ショコラ 2003年 3月14日
デージー(雛菊) / キク科の一年草。次々に咲き継いでいくようすから、延命菊、長命菊の別名もある。花は日の出とともに咲き、日が暮れると閉じるその几帳面さが誠意の象徴として中世の騎士の間で尊重されたためイタリアでは国花にもなっている。英名のデージーの由来は諸説あるが、「太陽(デイズ)の目(アイ)」からきたという説は、その姿から納得できる。ヨーロッパでは占いによく使われる。多数ある花びらを一枚一枚抜きながら
「愛してる」「愛していない」「強く愛している」とやっていき最後の一枚で占う。
▼「VOYAGE」というケーキ屋のチーズケーキと妻が書いたメモを持って渋谷の街を歩いた。東急にあるらしいという情報しかなかったが、まあなんとかなるだろうと、適当に食品売り場をうろついた。行列のあるいろんな店の活気を楽しみながら歩き回るだけで気が晴れた。
▼2000年に封切られた「ショコラ」という映画がある。敬虔なクリスチャンの住む村に、北風が吹くある日、不思議な母娘がやってきてチョコレートの店を出す。その村には教会が定めるしきたりがいくつもあった。それを皆が忘れかけると、村長がきびしく諭し元に戻してくれる・・・そんな村の断食の時期に、母娘は芳ばしい香りのチョコレートの店を始める・・・
▼この映画の封切りは2000年、同時多発テロの衝撃の直前だった。
1990年代に起きたIT革命は、アメリカ経済を一気に押し上げこの右肩上がりは限りなく続くのではないか、と皆が思っていた。しかし、この富の膨張は一方では、アメリカの分断を生む結果となった。圧倒的な富は東海岸と西海岸に集中した。その一方で、伝統的な一次産業、二次産業の拠点だった中西部の中産階級は没落し不況が忍び寄っていた。この二極化という国内問題が、今のイラク攻撃につながるひとつの伏線になっていると思う。
▼中西部には敬虔なキリスト教原理主義の人たちが多くいる。その支持を得て大統領になったのがブッシュだった。「ショコラ」の舞台はフランスだが、それを伝統的なキリスト社会のアメリカ中西部とIT革命に乗り膨張する東海岸・西海岸というアメリカの分断を象徴しているようにも見えた。
▼映画は、不思議なチョコレートに魅せられた人々が徐々に伝統の衣を脱ぎ捨てていく・・というストーリーで展開していく。映画の最後で若い神父がこんな説教をする。「今日の説教で何を語ればよいのか、私は神の奇跡的な復活を語りたいのでしょうか。違います。神のそうした神性について語るよりも、人間性について語りましょう。彼がどのように地上で暮したか、その優しさや寛容についてを私はこう思います。人間の価値とは、何を禁じるかでは決まらない。何を否定し、拒み、排除するかではありません。むしろ、なにを受け入れるかできまるのでは?・・・」
その静かな語り口が村人の心を打ち、人々は自由な暮らしを手に入れる、というのが「ショコラ」の大団円である。

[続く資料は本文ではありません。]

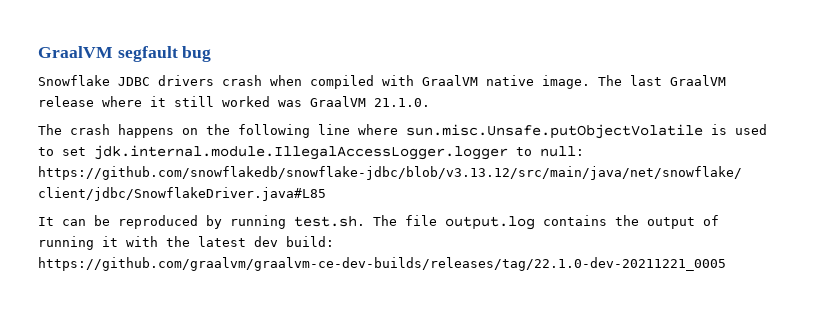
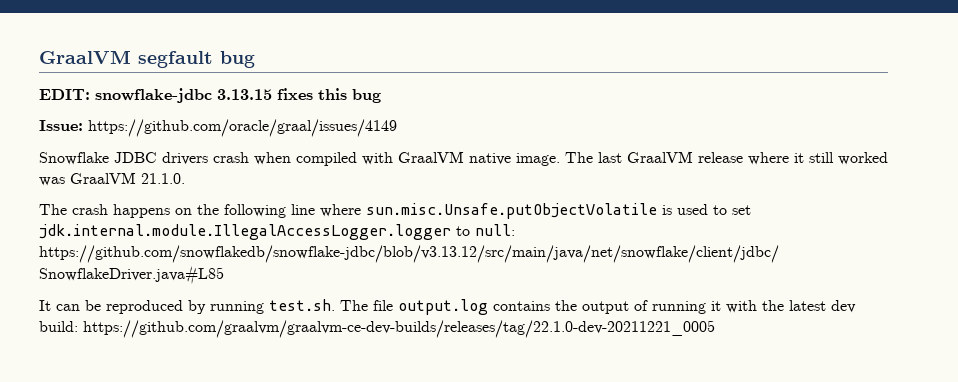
(212, 54) none -> [39,88,381,103] [39,119,397,137] // EDIT: snowflake-jdbc 3.13.15 fixes this bug // Issue: https://github.com/oracle/graal/issues/4149

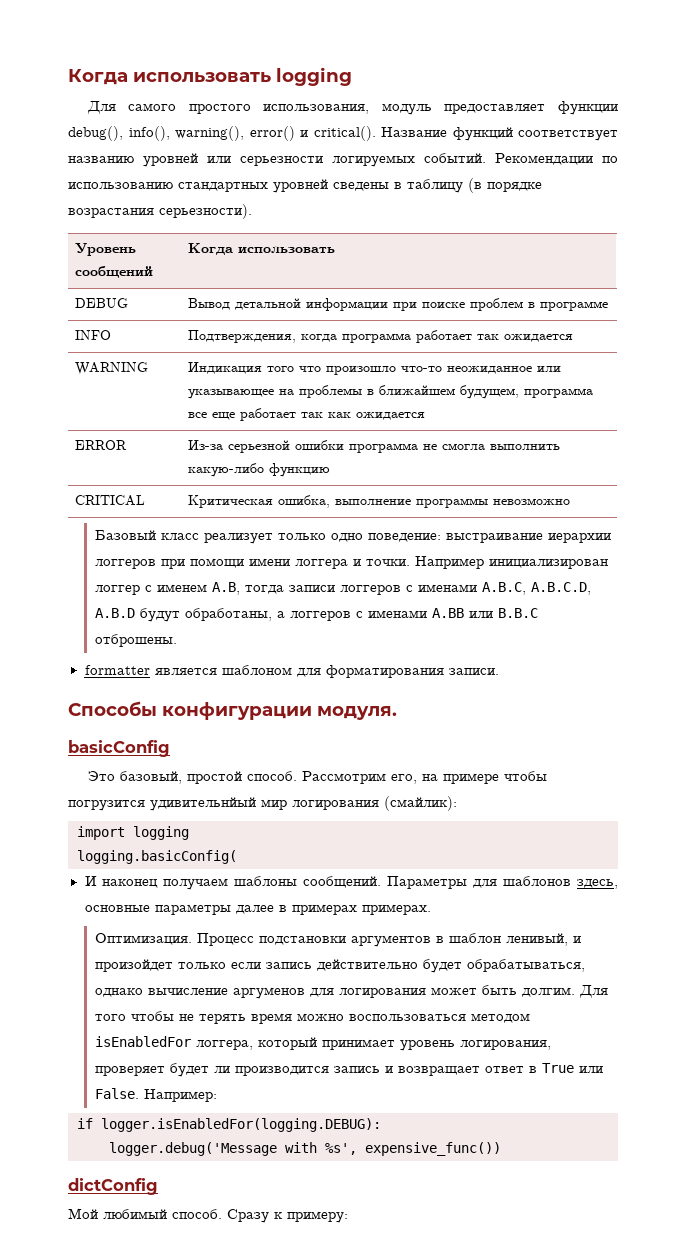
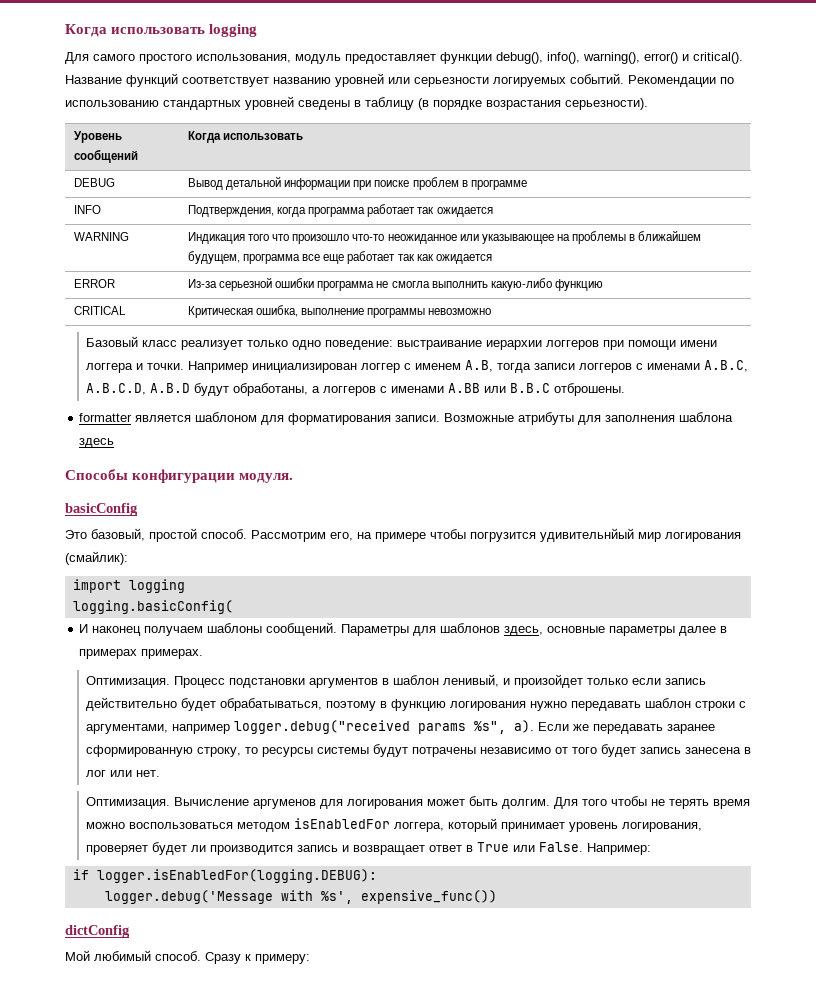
(499, 671) none -> [444,412,734,425] [79,438,115,448] Возможные атрибуты для заполнения шаблона здесь
[94,988,228,997] однако вычисление -> [325,698,746,711] [85,720,715,734] [85,744,751,757] [85,770,160,777] [85,797,249,809] поэтому в функцию логирования нужно передавать шаблон строки с аргументами, например logger.debug("received params %s", a). Если же передавать заранее сформированную строку, то ресурсы системы будут потрачены независимо от того будет запись занесена в лог или нет. // Оптимизация. Вычисление

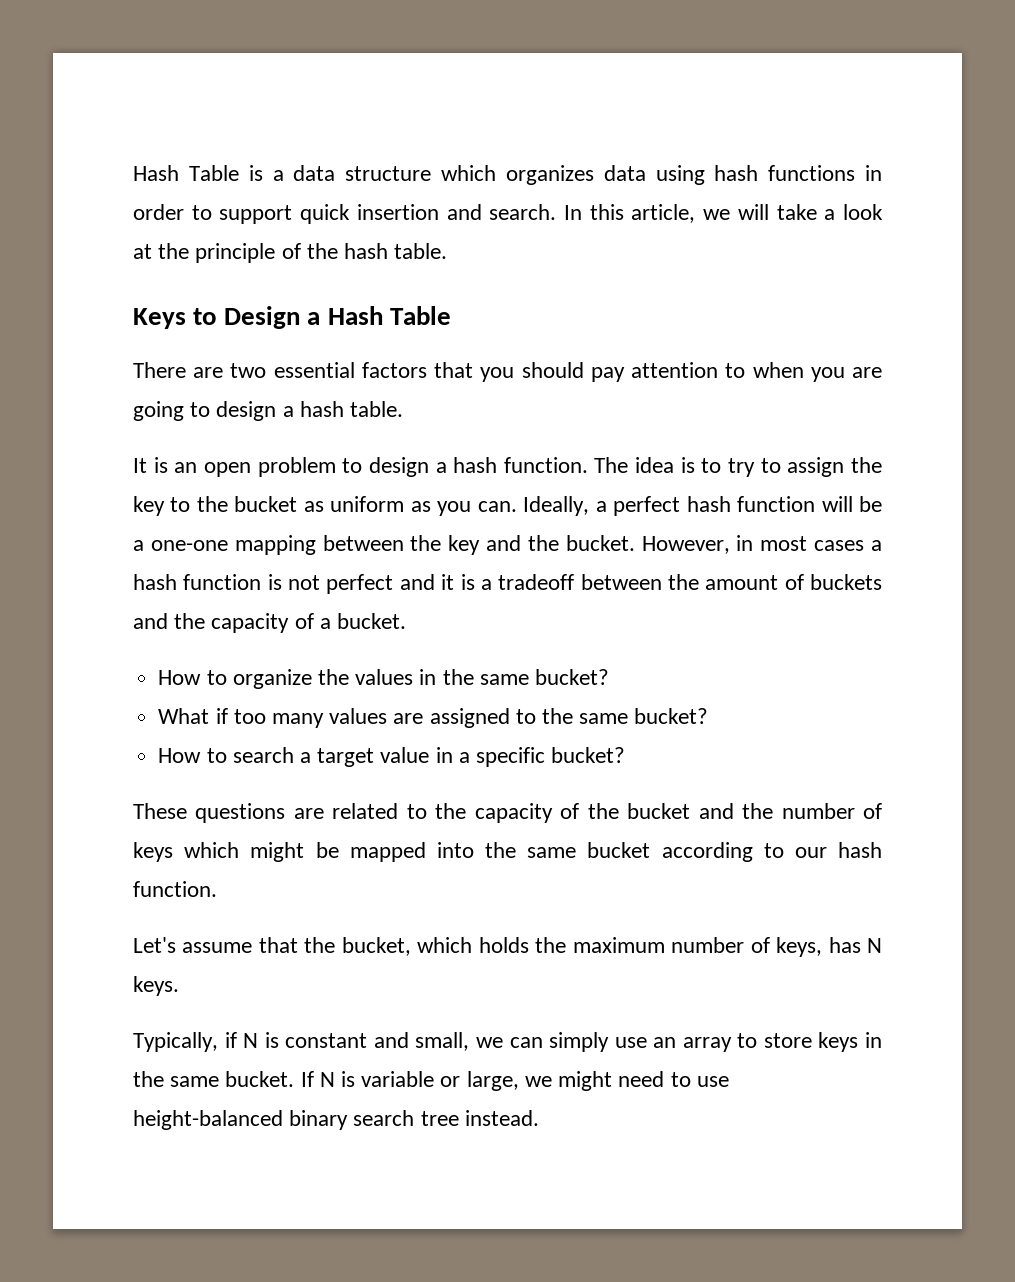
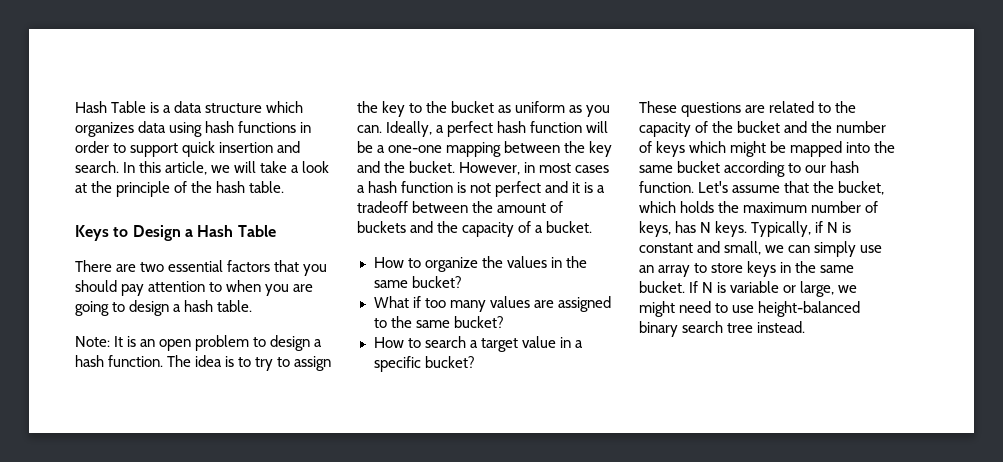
(404, 409) none -> [75,336,110,347] Note:
(217, 889) // -> (694, 187) none
(179, 986) // -> (748, 229) none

▼アメリカ資本主義のグローバリズムと膨張主義は、世界各地での大きな批判をあびていた。その中でのチョコレートによる人々の解放についての話、心地よさに隠されているが違う視点で考えなければならないテーマがある、と映画を観た当時、思った。
▼同時多発テロ前後の新保守主義の台頭、そして「自由を世界に」というアメリカの精神的な膨張主義が露になる昨今の中では、この「ショコラ」の見方もさらに複雑になる。
▼今、アメリカは圧倒的な軍事力を表に出して「抑圧された人民をアメリカが解放し、人々に自由を与える!」として膨張する勢いだ。「イラク攻撃」と「ショコラ」も共通のテーマは「自由への人々の解放」だろう。ただ一つ違うのは、「ショコラ」には「正義」や「大儀」がない、ということである。
▼歩き回って、ようやく渋谷東急地下売り場で「voyage」に行き着いた。長い列ができていた。このチーズケーキ一つで、家庭につかの間の平和が来るのなら決して高くはない、列に並んだ。